» Your objective
Return every line below in which "against" appears.

» Entries shown
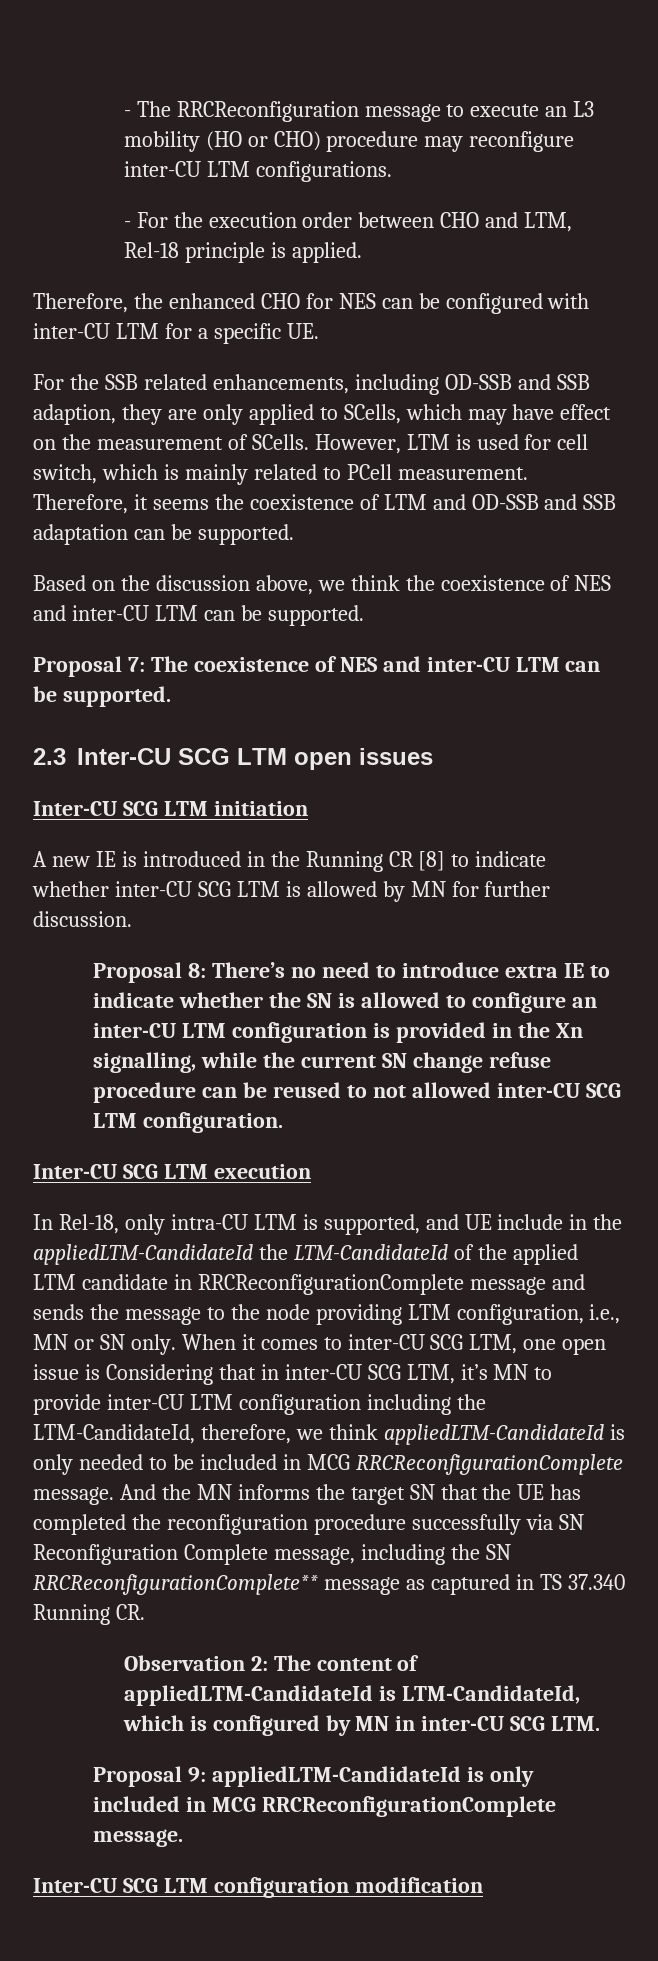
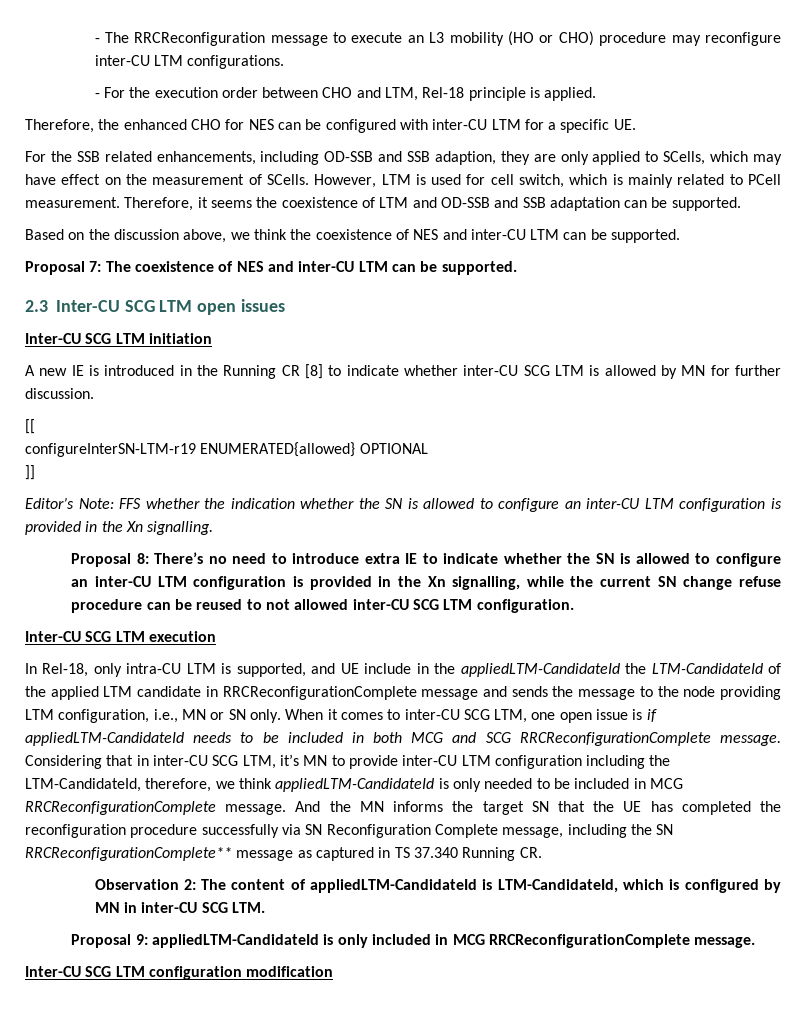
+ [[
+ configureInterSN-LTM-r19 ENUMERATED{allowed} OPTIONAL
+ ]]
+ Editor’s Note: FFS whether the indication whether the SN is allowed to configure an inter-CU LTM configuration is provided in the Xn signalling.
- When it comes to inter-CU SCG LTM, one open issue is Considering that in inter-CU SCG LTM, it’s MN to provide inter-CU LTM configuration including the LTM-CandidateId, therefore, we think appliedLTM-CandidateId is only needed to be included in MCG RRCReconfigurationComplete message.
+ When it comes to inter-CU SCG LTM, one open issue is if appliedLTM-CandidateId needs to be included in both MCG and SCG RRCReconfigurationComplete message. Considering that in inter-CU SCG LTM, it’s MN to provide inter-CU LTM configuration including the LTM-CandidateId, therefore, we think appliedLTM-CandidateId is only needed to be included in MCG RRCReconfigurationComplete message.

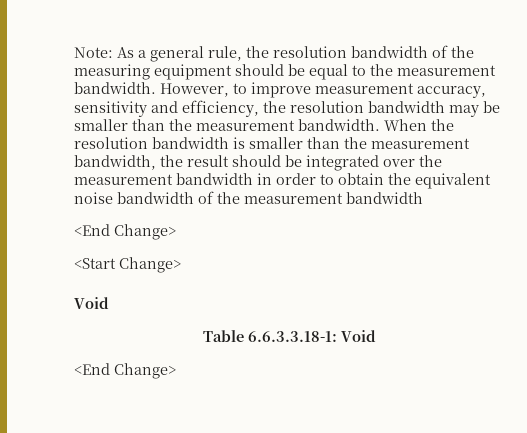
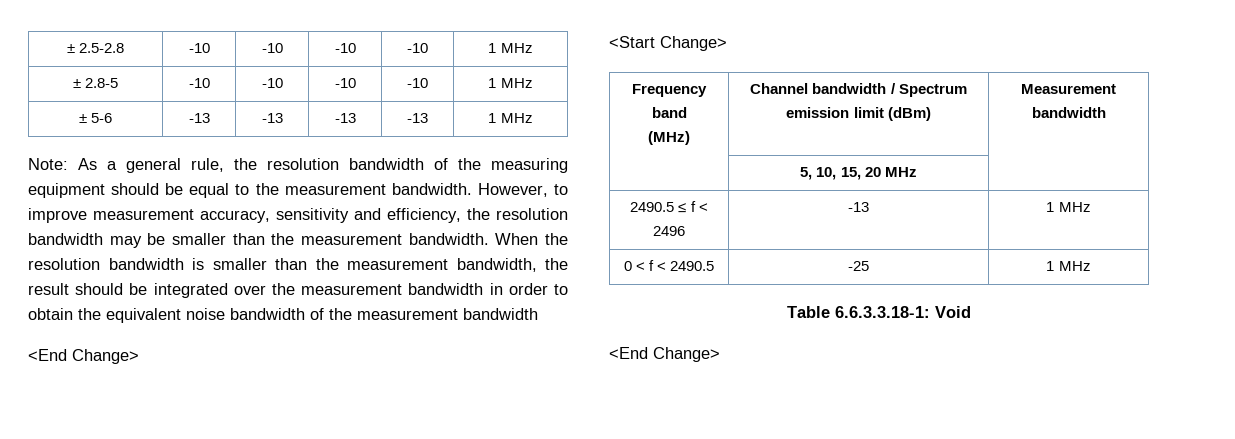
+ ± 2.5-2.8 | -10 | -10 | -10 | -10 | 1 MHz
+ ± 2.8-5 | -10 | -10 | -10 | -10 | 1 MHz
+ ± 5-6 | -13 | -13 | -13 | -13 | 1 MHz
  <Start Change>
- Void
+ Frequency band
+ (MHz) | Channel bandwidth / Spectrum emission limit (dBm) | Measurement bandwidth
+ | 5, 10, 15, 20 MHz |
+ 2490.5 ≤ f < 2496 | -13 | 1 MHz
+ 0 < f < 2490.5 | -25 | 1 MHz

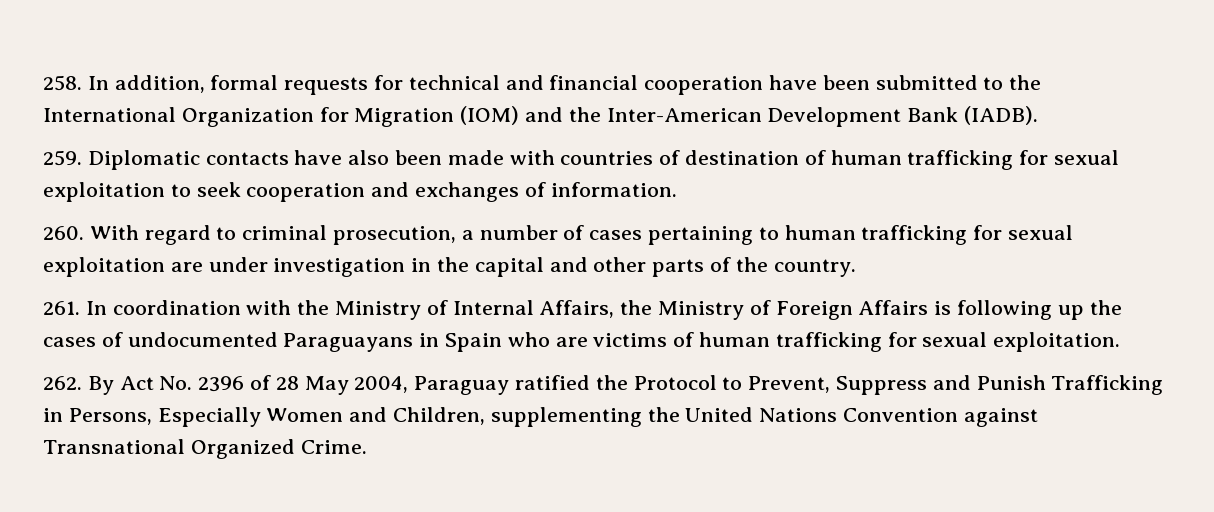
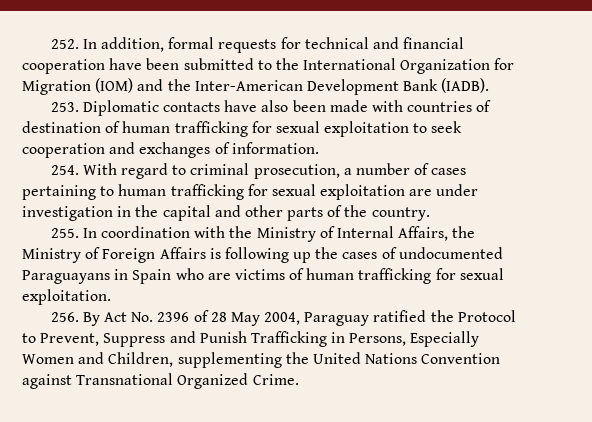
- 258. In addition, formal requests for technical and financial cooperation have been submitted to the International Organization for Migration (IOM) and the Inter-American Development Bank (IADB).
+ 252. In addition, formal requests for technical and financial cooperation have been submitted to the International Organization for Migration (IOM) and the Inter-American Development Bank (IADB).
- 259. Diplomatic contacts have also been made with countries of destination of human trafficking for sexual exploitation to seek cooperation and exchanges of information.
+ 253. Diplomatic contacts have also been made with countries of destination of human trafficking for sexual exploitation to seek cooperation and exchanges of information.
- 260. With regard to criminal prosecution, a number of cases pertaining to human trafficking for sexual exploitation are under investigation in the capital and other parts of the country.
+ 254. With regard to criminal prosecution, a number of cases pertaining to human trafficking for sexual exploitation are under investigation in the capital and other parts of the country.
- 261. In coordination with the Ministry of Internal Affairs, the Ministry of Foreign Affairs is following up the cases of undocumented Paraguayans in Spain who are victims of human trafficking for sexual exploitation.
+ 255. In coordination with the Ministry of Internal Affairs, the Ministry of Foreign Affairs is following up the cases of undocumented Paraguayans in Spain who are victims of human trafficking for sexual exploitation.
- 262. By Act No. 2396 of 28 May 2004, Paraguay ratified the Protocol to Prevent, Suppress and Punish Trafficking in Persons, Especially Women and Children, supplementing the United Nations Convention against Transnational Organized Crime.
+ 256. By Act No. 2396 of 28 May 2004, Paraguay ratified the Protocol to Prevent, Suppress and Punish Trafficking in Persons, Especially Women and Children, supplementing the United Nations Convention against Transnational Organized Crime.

» Output for this task
- 262. By Act No. 2396 of 28 May 2004, Paraguay ratified the Protocol to Prevent, Suppress and Punish Trafficking in Persons, Especially Women and Children, supplementing the United Nations Convention against Transnational Organized Crime.
+ 256. By Act No. 2396 of 28 May 2004, Paraguay ratified the Protocol to Prevent, Suppress and Punish Trafficking in Persons, Especially Women and Children, supplementing the United Nations Convention against Transnational Organized Crime.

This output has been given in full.